It’s done by consensus on a decentralized network. Bitcoin transactions can be made through sites offering electronic “wallets” that upload the data to the network. New transactions are bundled together into a batch and broadcast to the network for verification by so-called Bitcoin miners. Long-time Bitcoin fans point to the so-called halvening that happened in 2020, cutting in half the amount of new Bitcoin issued to miners for verifying transactions, as another reason for its resurgence. Halvenings happen every three to four years and they help slow down the mining of new coins. Production will cease entirely at 21 million coins; it’s estimated that won’t happen until 2140. The tally was more than 18.5 million at the end of 2020.

12. Who gets to be a miner?

Anybody, so long as you have really fast computers and a lot of electricity. The transaction data in each batch is encrypted by a formula that can be unlocked only through trial-and-error guessing on a massive scale. The miners put large-scale computing power to work as they compete to be the first to solve the puzzle. If a miner’s answer is verified by others, the data is added to a linked chain of blocks of data and the miner is rewarded with newly issued Bitcoin. Because every block contains data linking to earlier blocks, an attempt to spend the same Bitcoin twice would mean revising many links in the chain. Plus, as miners compete, they verify each other’s work each step of the way.

13. Could another cryptocurrency supplant Bitcoin?
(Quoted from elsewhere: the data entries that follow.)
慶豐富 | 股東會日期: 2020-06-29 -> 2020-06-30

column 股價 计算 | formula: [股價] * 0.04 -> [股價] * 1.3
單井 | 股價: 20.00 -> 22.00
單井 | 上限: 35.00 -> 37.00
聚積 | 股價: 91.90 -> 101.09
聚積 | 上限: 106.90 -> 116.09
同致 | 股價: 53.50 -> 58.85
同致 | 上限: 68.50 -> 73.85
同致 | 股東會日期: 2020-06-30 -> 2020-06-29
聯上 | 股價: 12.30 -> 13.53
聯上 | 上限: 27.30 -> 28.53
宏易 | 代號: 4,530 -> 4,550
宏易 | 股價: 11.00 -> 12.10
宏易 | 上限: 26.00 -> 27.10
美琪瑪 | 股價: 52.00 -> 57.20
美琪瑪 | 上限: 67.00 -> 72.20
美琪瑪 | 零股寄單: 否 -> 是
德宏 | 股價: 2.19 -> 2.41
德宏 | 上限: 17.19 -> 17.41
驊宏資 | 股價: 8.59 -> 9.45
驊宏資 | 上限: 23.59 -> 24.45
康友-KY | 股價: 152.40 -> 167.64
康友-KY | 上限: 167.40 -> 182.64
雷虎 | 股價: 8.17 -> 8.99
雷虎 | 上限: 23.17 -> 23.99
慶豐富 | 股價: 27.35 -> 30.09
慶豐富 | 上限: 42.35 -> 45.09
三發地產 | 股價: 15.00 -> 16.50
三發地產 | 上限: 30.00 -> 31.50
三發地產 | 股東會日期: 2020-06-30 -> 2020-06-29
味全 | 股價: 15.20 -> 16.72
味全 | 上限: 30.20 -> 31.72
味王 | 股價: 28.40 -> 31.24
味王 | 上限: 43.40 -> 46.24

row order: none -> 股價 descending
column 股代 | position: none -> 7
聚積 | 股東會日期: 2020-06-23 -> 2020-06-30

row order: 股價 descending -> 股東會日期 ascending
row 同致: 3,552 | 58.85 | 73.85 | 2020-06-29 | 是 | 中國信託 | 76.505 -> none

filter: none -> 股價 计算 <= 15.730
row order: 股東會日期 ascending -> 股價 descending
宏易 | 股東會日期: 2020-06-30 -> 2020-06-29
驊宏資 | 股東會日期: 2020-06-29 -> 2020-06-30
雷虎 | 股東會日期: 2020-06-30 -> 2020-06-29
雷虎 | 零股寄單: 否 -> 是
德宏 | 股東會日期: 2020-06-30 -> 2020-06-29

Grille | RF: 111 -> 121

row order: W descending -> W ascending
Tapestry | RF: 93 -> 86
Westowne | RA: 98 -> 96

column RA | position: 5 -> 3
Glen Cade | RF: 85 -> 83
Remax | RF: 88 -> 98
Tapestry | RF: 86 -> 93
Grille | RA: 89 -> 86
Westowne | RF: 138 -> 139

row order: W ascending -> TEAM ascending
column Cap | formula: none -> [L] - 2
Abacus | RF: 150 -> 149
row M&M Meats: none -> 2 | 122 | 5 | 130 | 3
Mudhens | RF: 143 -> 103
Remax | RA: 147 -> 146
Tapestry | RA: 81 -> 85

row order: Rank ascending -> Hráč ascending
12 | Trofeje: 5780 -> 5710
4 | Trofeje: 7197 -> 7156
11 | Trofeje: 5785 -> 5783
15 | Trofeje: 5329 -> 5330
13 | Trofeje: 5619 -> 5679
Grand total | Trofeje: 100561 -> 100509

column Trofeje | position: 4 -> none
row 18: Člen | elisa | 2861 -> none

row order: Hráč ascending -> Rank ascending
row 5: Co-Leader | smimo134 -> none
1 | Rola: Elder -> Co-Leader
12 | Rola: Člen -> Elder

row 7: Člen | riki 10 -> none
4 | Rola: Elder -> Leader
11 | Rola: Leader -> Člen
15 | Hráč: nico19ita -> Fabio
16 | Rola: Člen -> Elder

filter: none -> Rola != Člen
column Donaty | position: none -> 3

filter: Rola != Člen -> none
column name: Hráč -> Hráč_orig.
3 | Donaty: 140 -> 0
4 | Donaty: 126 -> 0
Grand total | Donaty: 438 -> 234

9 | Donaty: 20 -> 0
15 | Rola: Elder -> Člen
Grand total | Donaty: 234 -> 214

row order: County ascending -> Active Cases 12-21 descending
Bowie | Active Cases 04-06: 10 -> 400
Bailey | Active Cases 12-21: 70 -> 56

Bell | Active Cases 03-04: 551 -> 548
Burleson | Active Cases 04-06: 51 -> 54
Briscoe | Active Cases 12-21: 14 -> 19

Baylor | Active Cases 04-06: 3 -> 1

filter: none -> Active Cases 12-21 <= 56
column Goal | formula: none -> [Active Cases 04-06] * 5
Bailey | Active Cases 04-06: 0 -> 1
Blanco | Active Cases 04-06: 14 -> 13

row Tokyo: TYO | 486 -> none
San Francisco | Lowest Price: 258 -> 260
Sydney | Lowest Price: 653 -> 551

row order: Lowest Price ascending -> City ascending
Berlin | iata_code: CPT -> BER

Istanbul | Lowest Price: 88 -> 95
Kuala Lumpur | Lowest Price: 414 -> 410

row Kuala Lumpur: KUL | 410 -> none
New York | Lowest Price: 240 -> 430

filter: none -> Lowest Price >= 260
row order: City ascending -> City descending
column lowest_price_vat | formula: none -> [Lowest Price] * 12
As the number of cryptocurrencies and tokens continues to multiply -- they now reach into the thousands -- Bitcoin remains the best-known, time-tested and valuable. It’s also the one coin that’s considered to be a potential store of value. Others, such as Ethereum, are used for other things, such as issuing tokens for use in decentralized finance applications. So-called stablecoins such a Tether peg their price to the U.S. dollar or other fiat assets, and some back up the value by holding reserves.

14. How can I buy Bitcoin or invest in it?

There are a bunch of ways, all with different risks. People can buy the coins directly from exchanges like Coinbase. Accredited investors can also invest in vehicles like the Bitcoin Investment Trust, which tracks Bitcoin’s price. Now investors can buy or sell Bitcoin futures, and soon may be able to buy Bitcoin exchange-traded funds. But be warned: Even plenty of people who believe in Bitcoin’s future think some wild rides still lie ahead. The big runup in Bitcoin’s price back in 2017 was followed by an 83% rout that lasted a year.

The Reference Shelf

©2021 Bloomberg L.P.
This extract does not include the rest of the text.